The ancient Hindoos and their incorporated acquaintances the Brahmins were not, however, allowed to retain possession of Hindostan many ages after the birth of Christ; for about one thousand years ago, another race, descended from Japhet, poured in upon them from the north. These conquerors were Moguls, or Tartars. They ravaged the country with fire and sword, and brought with them another religion, which was little better than that of the idolaters. This religion is that which was taught by Mahomet, an Arabian impostor, falsely called the Prophet. The Mahometans, or Mussulmans, are not idolaters, that is, they do not profess to make images of God, but they deny the divinity of Christ, and reject the Scriptures of the Christians, receiving the Koran in its place,--a book composed by their prophet, and abounding with distorted truths and wicked inventions. These followers of Mahomet are now intermixed in every town and village among the old Hindoos, though they never eat nor intermarry with them; and it is hard to say which are the most wicked of these two denominations. At present, the English, having conquered nearly the whole of Hindostan, rule over both these discordant parties, subjecting them to the law of kindness, and preventing them from tearing each other to pieces like tigers of the desert.

Having thus given a little outline of the history of the country in which I have placed the scene of my narrative, I shall proceed, without further delay, to the narrative itself, which, I trust, will be read with greater interest, when I inform my reader that many of the characters and events were found in real life, and are now represented without any colouring of fancy.

In the district of Almora, which lies between the first and second range of the Himmalaya, or Snowy Mountains, in the north of Hindostan, is a little village, occupied by natives. Its only ornament, at the time my narrative begins, was a mosque, or place of worship belonging to the Mussulmans, which had been built some centuries before. This mosque was falling into decay for want of repair; nevertheless, its light and beautiful

turrets, its horns, or minarets, mounted with the Mahometan half-moon, formed altogether a beautiful object, half visible as it was among the tamarind and pepultrees with which the lowly houses of the natives were encompassed. The village itself stood on a shelf of a rocky hill, on such an elevation that it not only commanded a view of the whole plain to the south as far as the mountains, but also a long reach of the mountains themselves, whose summits, covered with eternal snow, exhibited the semblance of pyramids, towers, and battlements of adamant, their brilliant outlines being strongly marked upon the dark-blue ether of the southern sky, and their bases undistinguishable by the eye of the beholder.

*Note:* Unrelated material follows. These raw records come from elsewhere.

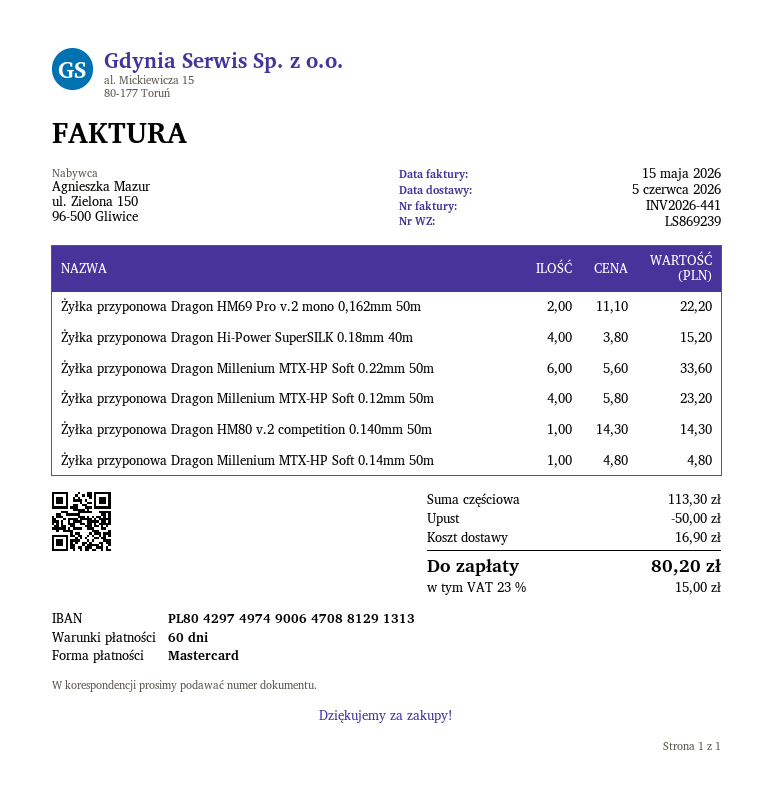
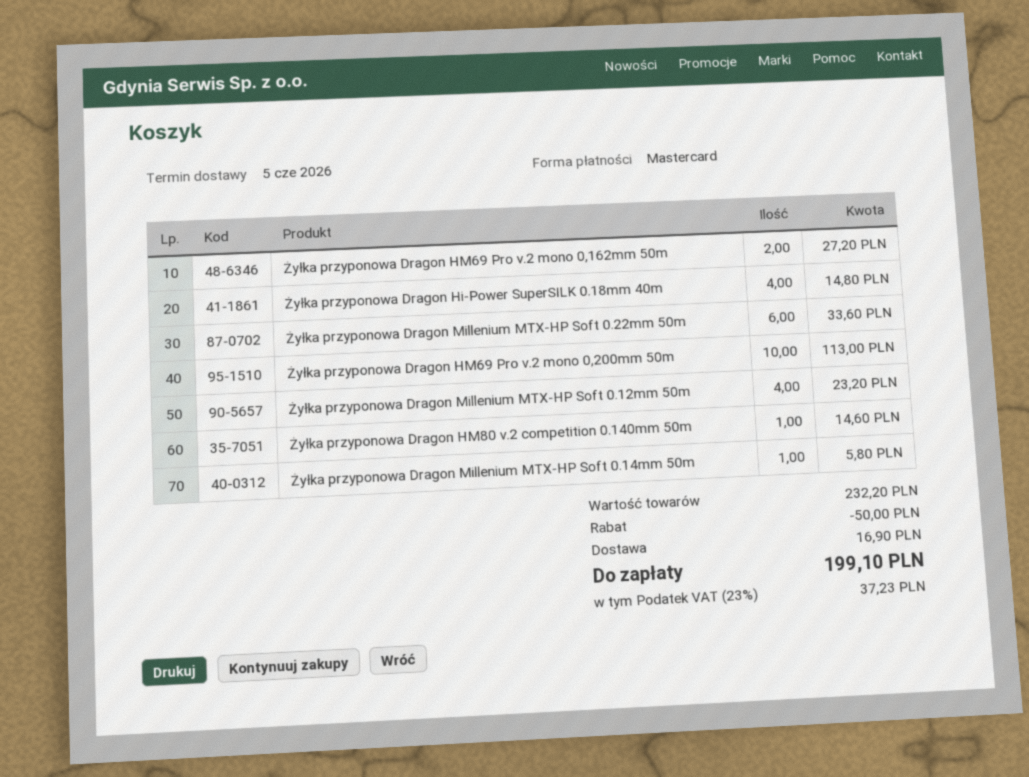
Żyłka przyponowa Dragon HM69 Pro v.2 mono 0,162mm 50m: 2 for 22.20 -> 2 for 27.20
Żyłka przyponowa Dragon Hi-Power SuperSILK 0.18mm 40m: 4 for 15.20 -> 4 for 14.80
Żyłka przyponowa Dragon HM80 v.2 competition 0.140mm 50m: 1 for 14.30 -> 1 for 14.60
Żyłka przyponowa Dragon Millenium MTX-HP Soft 0.14mm 50m: 1 for 4.80 -> 1 for 5.80
Żyłka przyponowa Dragon HM69 Pro v.2 mono 0,200mm 50m: none -> 10 for 113.00
subtotal: 113.30 -> 232.20
tax: 23% = 15.00 -> 23% = 37.23
total: 80.20 -> 199.10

But in vain were these glories of creation spread before the inhabitants of Dira (such being the name of the little village before spoken of), for it requires an awakened intellect to admire the glories of creation, and these poor villagers were so besotted by their idolatries and the delusions of their false religions, that they had no other cares but the providing themselves with food, and no other pleasures than the enjoyment of that ease of body and indolence of mind which are considered as the sum of human felicity by the majority of the natives of India.

One of the most opulent persons of Dira, about the year 1770, was a Hindoo carpenter of the name of Mockdoom, who chiefly subsisted by making those charpoies, or coarse bedsteads, which are used by the lower classes in India, and which are so light as to be easily removed from place to place at the pleasure of the owner. This man had a brother, residing in the village, and an only son, of whom he was very fond, and to whom he looked forward as one who was to be the support of his old age. This young man, whom we shall call Alfoo, did not, however, prove to be the comfort his father had expected, for in proportion as he grew in years he grew in wickedness. For a length of time he spent his nights in all kinds of excesses, and his days in sleep; and, at length, on his father expostulating with him, he took occasion to dig into a hole in the corner of a wall, where he knew that his father was in the habit of concealing the few rupees which he had treasured up against his old age, and made off one fine moonlight night towards the south.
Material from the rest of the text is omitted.